• [Work task]: Leave every picture out. Set down all the lines below exactly.

[Content revision data]
----------------------------------------

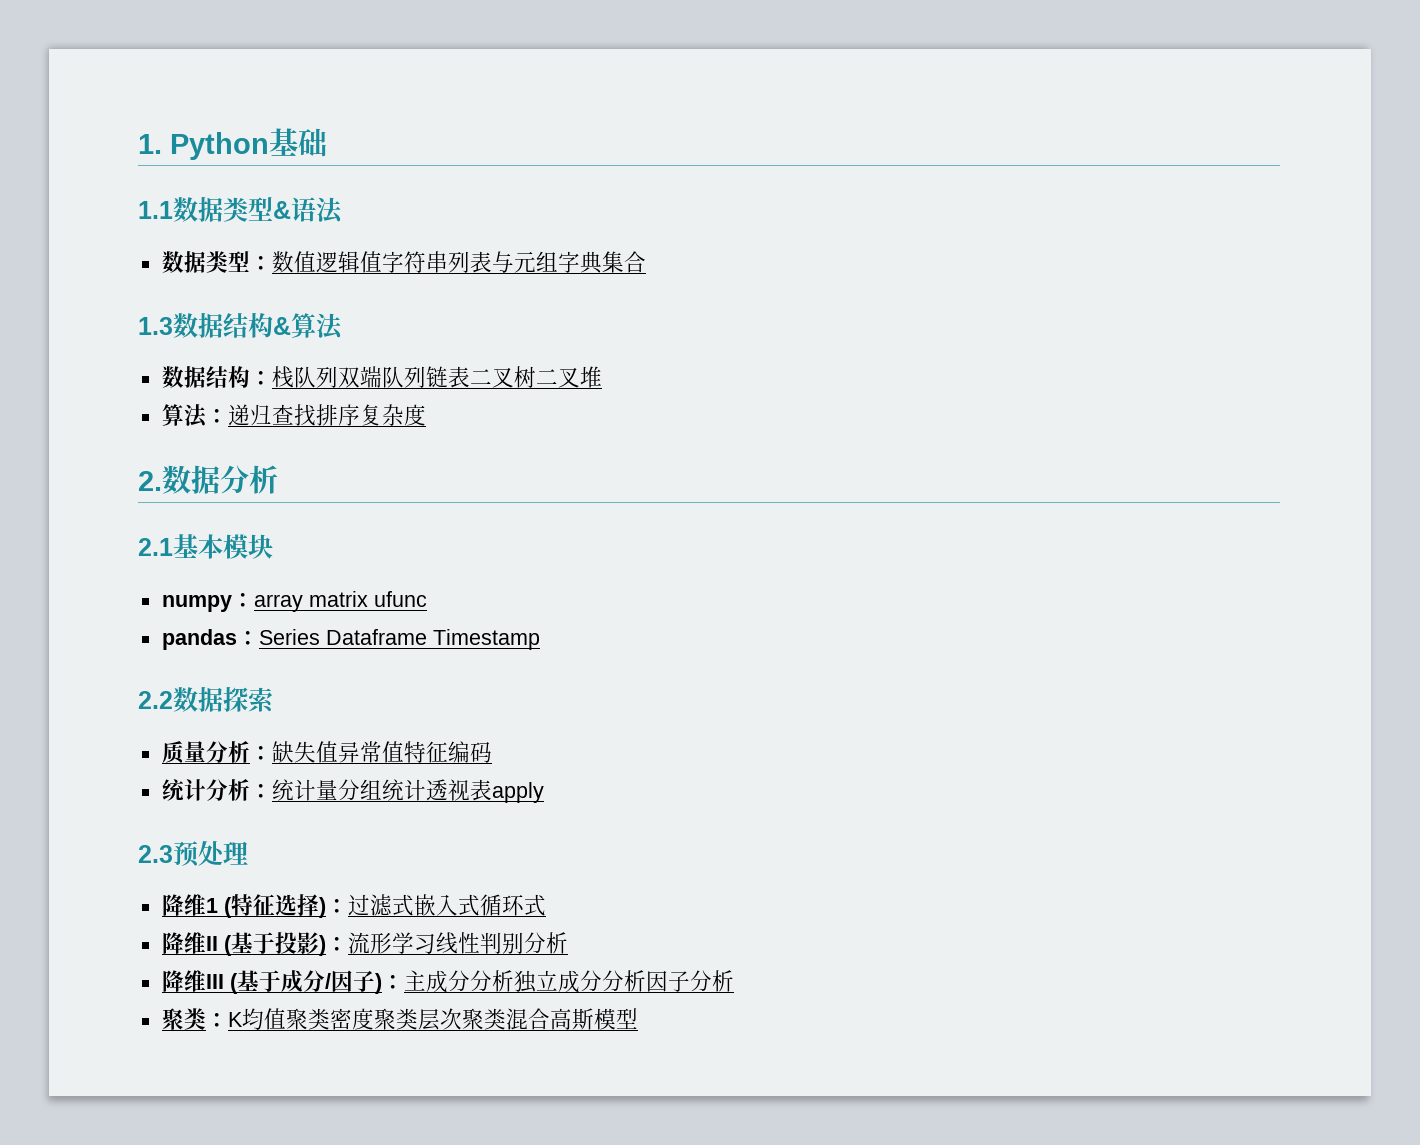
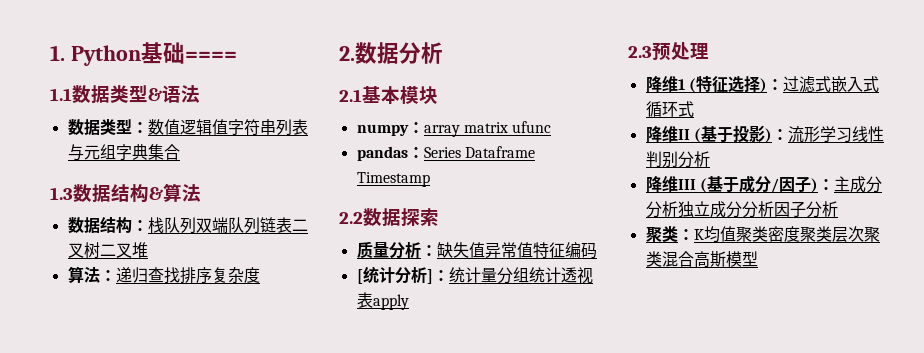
- 1. Python基础
+ 1. Python基础====
- 统计分析：统计量分组统计透视表apply
+ [统计分析]：统计量分组统计透视表apply

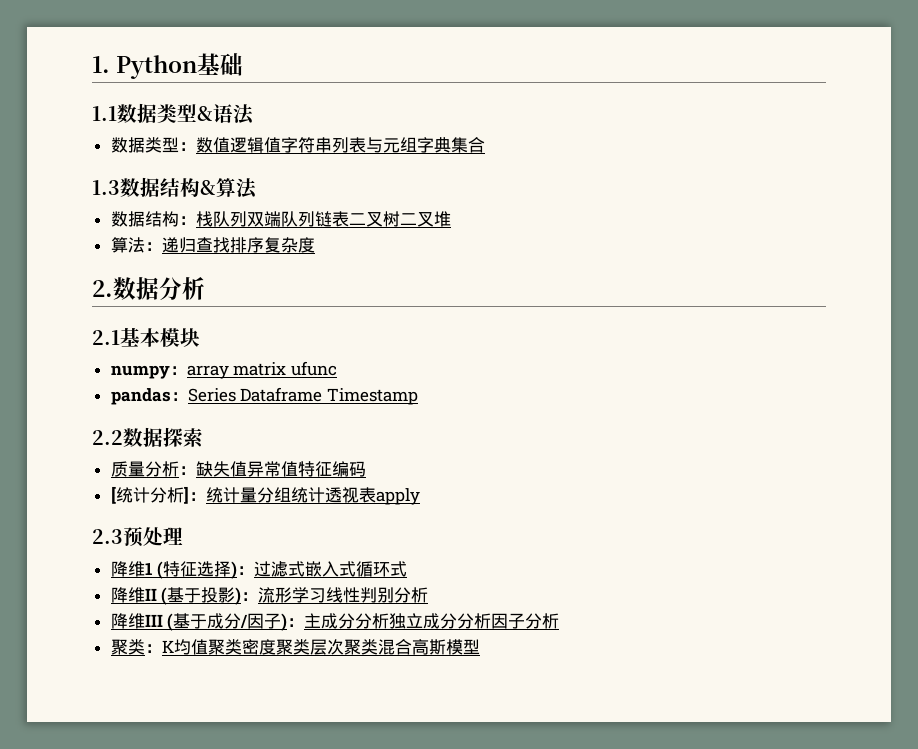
- 1. Python基础====
+ 1. Python基础

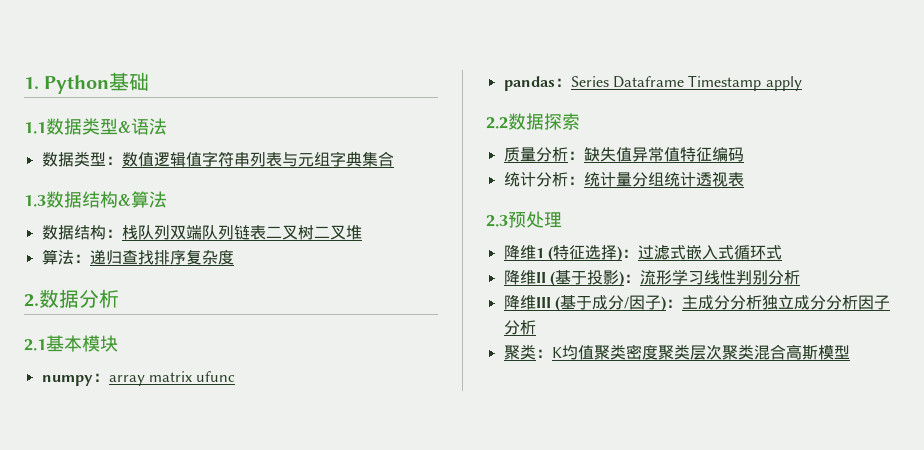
- pandas：Series Dataframe Timestamp
+ pandas：Series Dataframe Timestamp apply
- [统计分析]：统计量分组统计透视表apply
+ 统计分析：统计量分组统计透视表

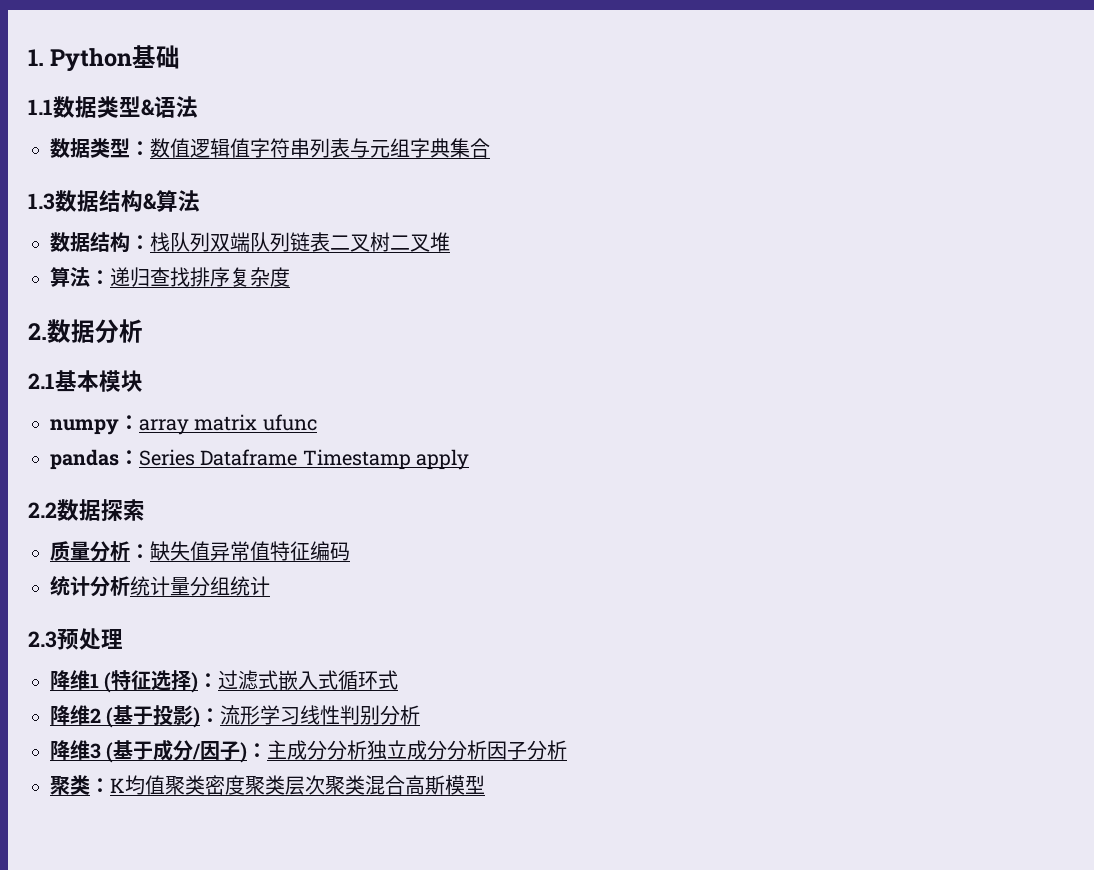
- 统计分析：统计量分组统计透视表
+ 统计分析统计量分组统计
- 降维II (基于投影)：流形学习线性判别分析
+ 降维2 (基于投影)：流形学习线性判别分析
- 降维III (基于成分/因子)：主成分分析独立成分分析因子分析
+ 降维3 (基于成分/因子)：主成分分析独立成分分析因子分析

----------------------------------------

• [Answer]:
- 1. Python基础
+ 1. Python基础====
- 统计分析：统计量分组统计透视表apply
+ [统计分析]：统计量分组统计透视表apply

- 1. Python基础====
+ 1. Python基础

- pandas：Series Dataframe Timestamp
+ pandas：Series Dataframe Timestamp apply
- [统计分析]：统计量分组统计透视表apply
+ 统计分析：统计量分组统计透视表

- 统计分析：统计量分组统计透视表
+ 统计分析统计量分组统计
- 降维II (基于投影)：流形学习线性判别分析
+ 降维2 (基于投影)：流形学习线性判别分析
- 降维III (基于成分/因子)：主成分分析独立成分分析因子分析
+ 降维3 (基于成分/因子)：主成分分析独立成分分析因子分析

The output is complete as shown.